WHAT YOU HAVE TO DO: From the line containing "GETTING OLDER IS" through the last line of the data, return those lines exactly as written and nothing more.

Data records
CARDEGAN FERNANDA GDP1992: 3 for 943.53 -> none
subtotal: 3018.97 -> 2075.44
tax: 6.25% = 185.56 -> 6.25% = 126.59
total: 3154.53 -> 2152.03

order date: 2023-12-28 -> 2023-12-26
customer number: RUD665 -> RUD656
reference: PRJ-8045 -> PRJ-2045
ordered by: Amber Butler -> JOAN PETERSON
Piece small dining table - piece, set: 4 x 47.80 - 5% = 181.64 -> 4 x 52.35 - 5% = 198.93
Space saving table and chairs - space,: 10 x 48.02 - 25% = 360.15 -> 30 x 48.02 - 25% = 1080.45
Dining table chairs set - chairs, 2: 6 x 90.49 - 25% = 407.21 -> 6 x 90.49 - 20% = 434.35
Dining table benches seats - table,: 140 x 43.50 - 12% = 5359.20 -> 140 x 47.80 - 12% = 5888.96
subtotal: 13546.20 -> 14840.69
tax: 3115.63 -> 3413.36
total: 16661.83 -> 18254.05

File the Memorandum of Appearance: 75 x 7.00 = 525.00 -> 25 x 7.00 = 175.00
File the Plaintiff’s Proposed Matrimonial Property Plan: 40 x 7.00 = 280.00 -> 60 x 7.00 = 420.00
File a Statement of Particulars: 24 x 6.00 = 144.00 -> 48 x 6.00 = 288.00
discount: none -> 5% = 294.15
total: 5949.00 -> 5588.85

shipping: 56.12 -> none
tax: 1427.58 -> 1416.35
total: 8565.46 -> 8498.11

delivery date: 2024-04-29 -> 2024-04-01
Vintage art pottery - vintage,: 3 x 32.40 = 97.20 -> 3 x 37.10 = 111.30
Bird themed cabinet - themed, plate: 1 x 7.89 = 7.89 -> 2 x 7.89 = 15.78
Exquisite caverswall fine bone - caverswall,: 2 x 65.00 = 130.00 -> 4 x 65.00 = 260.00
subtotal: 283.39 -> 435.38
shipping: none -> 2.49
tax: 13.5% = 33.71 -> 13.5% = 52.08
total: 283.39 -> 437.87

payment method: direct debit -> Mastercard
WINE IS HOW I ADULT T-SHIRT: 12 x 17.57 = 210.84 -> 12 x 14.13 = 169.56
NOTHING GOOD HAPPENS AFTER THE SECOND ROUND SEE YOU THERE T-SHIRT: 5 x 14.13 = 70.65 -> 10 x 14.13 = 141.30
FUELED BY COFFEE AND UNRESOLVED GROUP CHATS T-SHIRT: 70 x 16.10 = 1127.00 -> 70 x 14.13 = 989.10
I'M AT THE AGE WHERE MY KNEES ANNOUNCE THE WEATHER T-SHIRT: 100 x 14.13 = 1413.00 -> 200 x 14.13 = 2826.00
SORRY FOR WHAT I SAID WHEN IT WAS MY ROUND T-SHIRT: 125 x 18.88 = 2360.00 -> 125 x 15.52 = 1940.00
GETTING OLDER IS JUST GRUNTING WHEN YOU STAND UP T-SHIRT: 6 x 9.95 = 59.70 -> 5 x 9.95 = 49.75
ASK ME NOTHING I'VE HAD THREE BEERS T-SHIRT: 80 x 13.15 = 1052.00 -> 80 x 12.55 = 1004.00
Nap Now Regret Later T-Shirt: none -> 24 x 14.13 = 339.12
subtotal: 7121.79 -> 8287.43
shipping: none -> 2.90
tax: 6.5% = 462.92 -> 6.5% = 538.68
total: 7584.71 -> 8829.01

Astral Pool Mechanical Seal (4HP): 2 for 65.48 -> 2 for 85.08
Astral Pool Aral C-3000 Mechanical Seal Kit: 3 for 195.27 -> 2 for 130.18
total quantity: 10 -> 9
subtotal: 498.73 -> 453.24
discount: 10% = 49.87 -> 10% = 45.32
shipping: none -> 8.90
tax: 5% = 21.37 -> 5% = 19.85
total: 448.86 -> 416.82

SOLUTION TO THE EXERCISE:
GETTING OLDER IS JUST GRUNTING WHEN YOU STAND UP T-SHIRT: 6 x 9.95 = 59.70 -> 5 x 9.95 = 49.75
ASK ME NOTHING I'VE HAD THREE BEERS T-SHIRT: 80 x 13.15 = 1052.00 -> 80 x 12.55 = 1004.00
Nap Now Regret Later T-Shirt: none -> 24 x 14.13 = 339.12
subtotal: 7121.79 -> 8287.43
shipping: none -> 2.90
tax: 6.5% = 462.92 -> 6.5% = 538.68
total: 7584.71 -> 8829.01

Astral Pool Mechanical Seal (4HP): 2 for 65.48 -> 2 for 85.08
Astral Pool Aral C-3000 Mechanical Seal Kit: 3 for 195.27 -> 2 for 130.18
total quantity: 10 -> 9
subtotal: 498.73 -> 453.24
discount: 10% = 49.87 -> 10% = 45.32
shipping: none -> 8.90
tax: 5% = 21.37 -> 5% = 19.85
total: 448.86 -> 416.82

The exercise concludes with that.